### [What this task involves]
Gather each line of the records where "center" appears.

-- Opening Marker --

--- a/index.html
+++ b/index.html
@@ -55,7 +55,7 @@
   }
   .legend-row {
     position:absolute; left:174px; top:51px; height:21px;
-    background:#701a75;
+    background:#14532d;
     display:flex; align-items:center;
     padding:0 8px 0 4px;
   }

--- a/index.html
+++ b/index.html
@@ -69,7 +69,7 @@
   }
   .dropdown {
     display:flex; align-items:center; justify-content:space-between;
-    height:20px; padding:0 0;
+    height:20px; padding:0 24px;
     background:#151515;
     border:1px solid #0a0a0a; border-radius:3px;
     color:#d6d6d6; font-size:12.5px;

-- Closing Marker --
-- Opening Marker --

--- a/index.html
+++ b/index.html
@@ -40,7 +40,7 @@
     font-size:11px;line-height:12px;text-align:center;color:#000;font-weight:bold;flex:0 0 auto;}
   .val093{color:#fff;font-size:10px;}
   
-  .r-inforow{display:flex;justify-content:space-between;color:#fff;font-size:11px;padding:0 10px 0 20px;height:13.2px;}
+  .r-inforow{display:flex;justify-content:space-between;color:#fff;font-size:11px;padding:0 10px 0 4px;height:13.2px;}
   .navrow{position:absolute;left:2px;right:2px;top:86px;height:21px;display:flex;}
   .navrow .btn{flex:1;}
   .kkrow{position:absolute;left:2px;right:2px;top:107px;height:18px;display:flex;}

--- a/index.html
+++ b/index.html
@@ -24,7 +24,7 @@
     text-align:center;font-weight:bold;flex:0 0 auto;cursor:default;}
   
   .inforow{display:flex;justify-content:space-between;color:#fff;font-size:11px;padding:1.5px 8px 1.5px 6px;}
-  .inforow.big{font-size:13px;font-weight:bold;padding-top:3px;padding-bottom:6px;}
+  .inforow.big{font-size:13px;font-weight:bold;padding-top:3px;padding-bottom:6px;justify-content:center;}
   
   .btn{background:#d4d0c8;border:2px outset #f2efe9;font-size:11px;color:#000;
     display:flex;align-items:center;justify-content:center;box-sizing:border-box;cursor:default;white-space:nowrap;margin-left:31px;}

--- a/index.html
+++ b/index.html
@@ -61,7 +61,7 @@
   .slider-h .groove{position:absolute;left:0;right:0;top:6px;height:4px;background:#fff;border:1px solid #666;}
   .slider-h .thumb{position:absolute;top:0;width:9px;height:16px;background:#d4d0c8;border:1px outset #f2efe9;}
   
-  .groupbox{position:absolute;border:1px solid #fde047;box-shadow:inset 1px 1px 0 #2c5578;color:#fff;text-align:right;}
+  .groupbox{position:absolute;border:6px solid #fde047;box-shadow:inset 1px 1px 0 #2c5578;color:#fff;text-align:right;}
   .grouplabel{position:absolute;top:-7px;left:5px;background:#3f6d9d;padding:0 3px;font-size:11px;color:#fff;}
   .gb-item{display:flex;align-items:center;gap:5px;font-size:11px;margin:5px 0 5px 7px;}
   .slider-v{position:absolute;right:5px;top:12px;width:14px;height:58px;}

-- Closing Marker --

### [Exercise response]
     display:flex; align-items:center;
     display:flex; align-items:center; justify-content:space-between;
     font-size:11px;line-height:12px;text-align:center;color:#000;font-weight:bold;flex:0 0 auto;}
     text-align:center;font-weight:bold;flex:0 0 auto;cursor:default;}
+  .inforow.big{font-size:13px;font-weight:bold;padding-top:3px;padding-bottom:6px;justify-content:center;}
     display:flex;align-items:center;justify-content:center;box-sizing:border-box;cursor:default;white-space:nowrap;margin-left:31px;}
   .gb-item{display:flex;align-items:center;gap:5px;font-size:11px;margin:5px 0 5px 7px;}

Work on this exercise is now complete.